Insurance policies are becoming increasingly front-and-center in many consumer and business-to-business purchases.
While travel insurance has been offered at air travel points of sale for some time, what is known as embedded insurance is now migrating into many consumer and business ecosystems. Electric vehicle maker Tesla Inc., for instance, has spoken about its desire to build out underwriting capabilities and is now selling auto insurance as part of the car purchasing process. Amazon.com Inc. gives sellers on its online retail platform access to product liability insurance via the Amazon Insurance Accelerator, which built with the assistance of Marsh & McLennan Cos. Inc.'s Marsh LLC.
Optimists see embedded insurance systems as a potential boon for carriers as they help to quickly find customers when they need to buy policies. End customers also get quick and easy access to plans meeting their specific needs, rather than having to seek quotes on their own, while retailers and distributors can tout a new service and collect additional revenue.
Smaller, non-traditional insurance companies, known as insurtechs, are particularly looking at embedded sales as it fits in with their technology focus and lets them quickly and cheaply find new customers. Root Inc., for instance, highlighted lower customer acquisition costs as a key benefit from an embedded insurance deal signed in August with online used car sales company Carvana Co.
Root incurred sales and marketing costs of $180.1 million in the first half of the year, while making just $158.4 million in total revenues.
Auto insurance is one area where embedded insurance works well because the product on offer is simple and transparent, according to Seth Rachlin, executive vice president and chief innovation officer for insurance at information technology services and consulting company Capgemini SE. It also works well for other small and medium-ticket products like, such as supplemental health and travel insurance, he said.
The embedded insurance market could reach "tens or even hundreds of billions of dollars," said Caribou Honig, partner at SemperVirens Venture Capital.
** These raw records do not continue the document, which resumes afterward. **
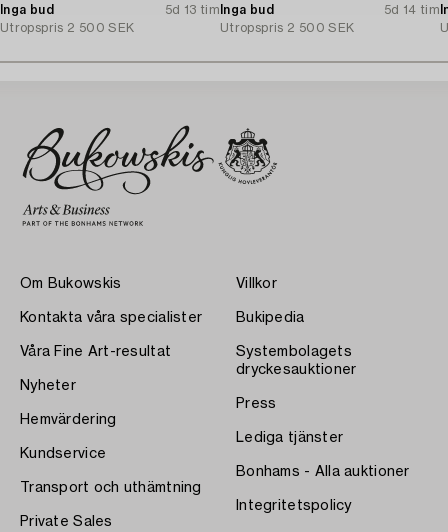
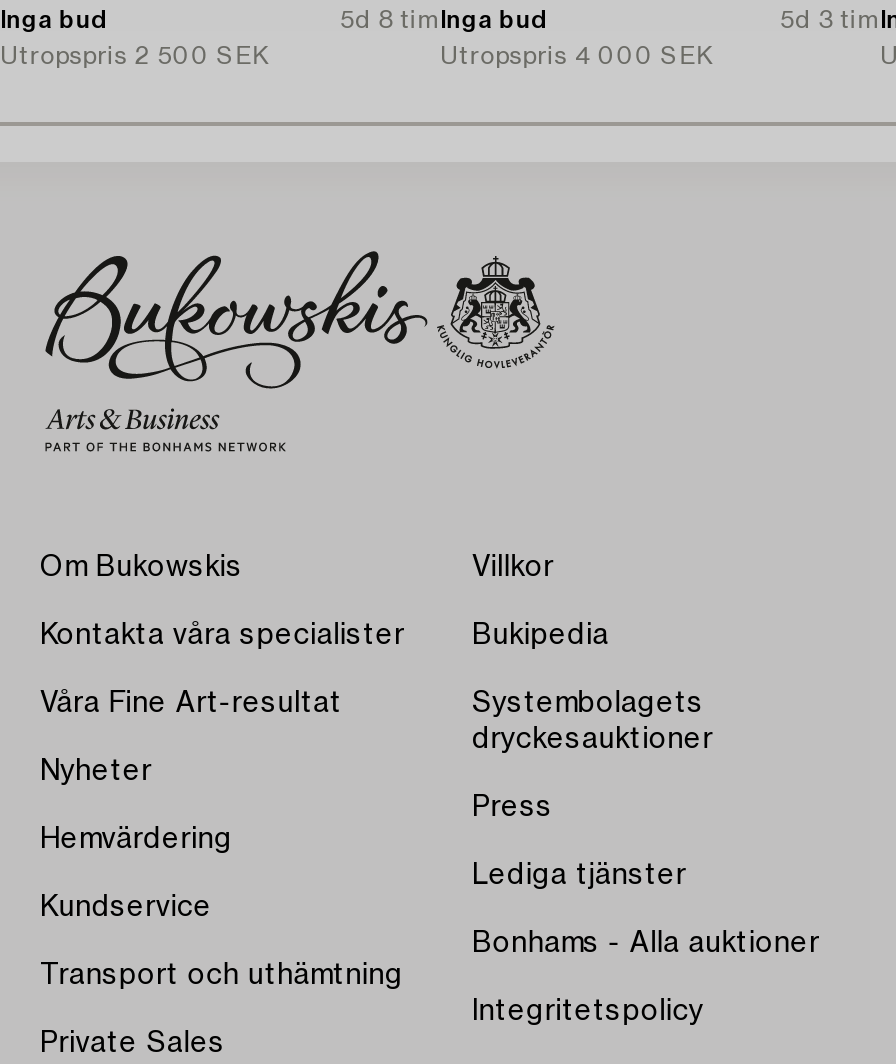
- 5d 13 tim Inga bud
+ 5d 8 tim Inga bud

- 5d 14 tim
- Utropspris 2 500 SEK
+ 5d 3 tim
+ Utropspris 4 000 SEK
Given the relative size of the insurance industry as a whole, earning just a "point or two of market share would be a huge win" for insurtech startups, he said in an email.
Even as embedded insurance grows, more traditional sales channels will still retain business, according to Honig. The direct-to-customer method will still be part of the marketing mix, and there is "no reason to believe" that the higher-touch agency and broker model will become obsolete in the near future.
Embedded insurance can lower distribution costs versus traditional agents, even with the expense of paying the new partner, according to Sean Harper, CEO of Kin Insurance Inc., which operates direct-to-consumer mode. This is one reason he views it as among the best ways for insurtechs to have their products distributed.
Because often there is no comparison shopping involved in the embedded model, that can lead to "good selection dynamics," said Harper.
An insurtech wins by focusing on a very specific customer need, as well as providing benefits to the channel partner carrying the embedded insurance product, Honig noted.